### PROBLEM DESCRIPTION
If a line in the material below has the word "Schutzhund", copy it.

### PROVIDED ENTRIES

┌──

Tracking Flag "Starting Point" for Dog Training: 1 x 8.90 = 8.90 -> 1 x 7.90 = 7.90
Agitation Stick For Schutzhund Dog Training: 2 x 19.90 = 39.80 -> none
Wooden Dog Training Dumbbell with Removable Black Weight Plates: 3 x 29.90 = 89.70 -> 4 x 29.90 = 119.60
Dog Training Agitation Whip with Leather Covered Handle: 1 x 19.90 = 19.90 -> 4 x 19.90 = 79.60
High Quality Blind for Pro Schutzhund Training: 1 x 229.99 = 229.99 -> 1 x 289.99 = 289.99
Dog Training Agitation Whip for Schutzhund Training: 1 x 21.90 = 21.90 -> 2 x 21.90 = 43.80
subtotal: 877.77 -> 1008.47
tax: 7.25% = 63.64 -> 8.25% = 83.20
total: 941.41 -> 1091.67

└──

### RESPONSE TO THIS TASK
Agitation Stick For Schutzhund Dog Training: 2 x 19.90 = 39.80 -> none
High Quality Blind for Pro Schutzhund Training: 1 x 229.99 = 229.99 -> 1 x 289.99 = 289.99
Dog Training Agitation Whip for Schutzhund Training: 1 x 21.90 = 21.90 -> 2 x 21.90 = 43.80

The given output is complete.